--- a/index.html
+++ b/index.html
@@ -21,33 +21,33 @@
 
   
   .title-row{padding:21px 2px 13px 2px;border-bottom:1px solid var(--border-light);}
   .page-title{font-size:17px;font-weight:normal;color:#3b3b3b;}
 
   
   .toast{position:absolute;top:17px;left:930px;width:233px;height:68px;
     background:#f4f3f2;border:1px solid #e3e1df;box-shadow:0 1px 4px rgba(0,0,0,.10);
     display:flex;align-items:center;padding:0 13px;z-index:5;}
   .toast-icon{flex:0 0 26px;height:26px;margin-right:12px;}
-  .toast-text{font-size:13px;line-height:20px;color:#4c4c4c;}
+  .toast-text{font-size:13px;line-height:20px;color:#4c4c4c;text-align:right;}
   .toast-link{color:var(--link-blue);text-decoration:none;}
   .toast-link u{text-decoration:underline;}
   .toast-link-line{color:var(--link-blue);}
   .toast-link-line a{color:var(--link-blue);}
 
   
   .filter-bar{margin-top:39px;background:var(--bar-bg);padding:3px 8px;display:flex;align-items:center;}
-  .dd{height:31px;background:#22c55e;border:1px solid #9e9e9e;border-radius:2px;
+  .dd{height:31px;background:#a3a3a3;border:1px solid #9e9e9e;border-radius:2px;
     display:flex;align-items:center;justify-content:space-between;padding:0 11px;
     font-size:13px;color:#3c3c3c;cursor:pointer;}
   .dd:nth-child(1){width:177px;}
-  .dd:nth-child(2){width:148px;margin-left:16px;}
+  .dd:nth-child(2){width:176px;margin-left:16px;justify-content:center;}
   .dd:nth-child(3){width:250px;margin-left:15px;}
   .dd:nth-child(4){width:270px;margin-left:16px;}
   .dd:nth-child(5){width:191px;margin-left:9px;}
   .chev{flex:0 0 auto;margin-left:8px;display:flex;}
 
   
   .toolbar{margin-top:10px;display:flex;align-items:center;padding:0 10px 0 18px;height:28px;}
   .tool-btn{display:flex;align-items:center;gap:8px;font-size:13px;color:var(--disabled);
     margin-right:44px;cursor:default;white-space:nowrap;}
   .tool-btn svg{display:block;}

_Exercise requirements_. Could you restate every record above word for word?

_Answer for this exercise_.
--- a/index.html
+++ b/index.html
@@ -21,33 +21,33 @@
 
   
   .title-row{padding:21px 2px 13px 2px;border-bottom:1px solid var(--border-light);}
   .page-title{font-size:17px;font-weight:normal;color:#3b3b3b;}
 
   
   .toast{position:absolute;top:17px;left:930px;width:233px;height:68px;
     background:#f4f3f2;border:1px solid #e3e1df;box-shadow:0 1px 4px rgba(0,0,0,.10);
     display:flex;align-items:center;padding:0 13px;z-index:5;}
   .toast-icon{flex:0 0 26px;height:26px;margin-right:12px;}
-  .toast-text{font-size:13px;line-height:20px;color:#4c4c4c;}
+  .toast-text{font-size:13px;line-height:20px;color:#4c4c4c;text-align:right;}
   .toast-link{color:var(--link-blue);text-decoration:none;}
   .toast-link u{text-decoration:underline;}
   .toast-link-line{color:var(--link-blue);}
   .toast-link-line a{color:var(--link-blue);}
 
   
   .filter-bar{margin-top:39px;background:var(--bar-bg);padding:3px 8px;display:flex;align-items:center;}
-  .dd{height:31px;background:#22c55e;border:1px solid #9e9e9e;border-radius:2px;
+  .dd{height:31px;background:#a3a3a3;border:1px solid #9e9e9e;border-radius:2px;
     display:flex;align-items:center;justify-content:space-between;padding:0 11px;
     font-size:13px;color:#3c3c3c;cursor:pointer;}
   .dd:nth-child(1){width:177px;}
-  .dd:nth-child(2){width:148px;margin-left:16px;}
+  .dd:nth-child(2){width:176px;margin-left:16px;justify-content:center;}
   .dd:nth-child(3){width:250px;margin-left:15px;}
   .dd:nth-child(4){width:270px;margin-left:16px;}
   .dd:nth-child(5){width:191px;margin-left:9px;}
   .chev{flex:0 0 auto;margin-left:8px;display:flex;}
 
   
   .toolbar{margin-top:10px;display:flex;align-items:center;padding:0 10px 0 18px;height:28px;}
   .tool-btn{display:flex;align-items:center;gap:8px;font-size:13px;color:var(--disabled);
     margin-right:44px;cursor:default;white-space:nowrap;}
   .tool-btn svg{display:block;}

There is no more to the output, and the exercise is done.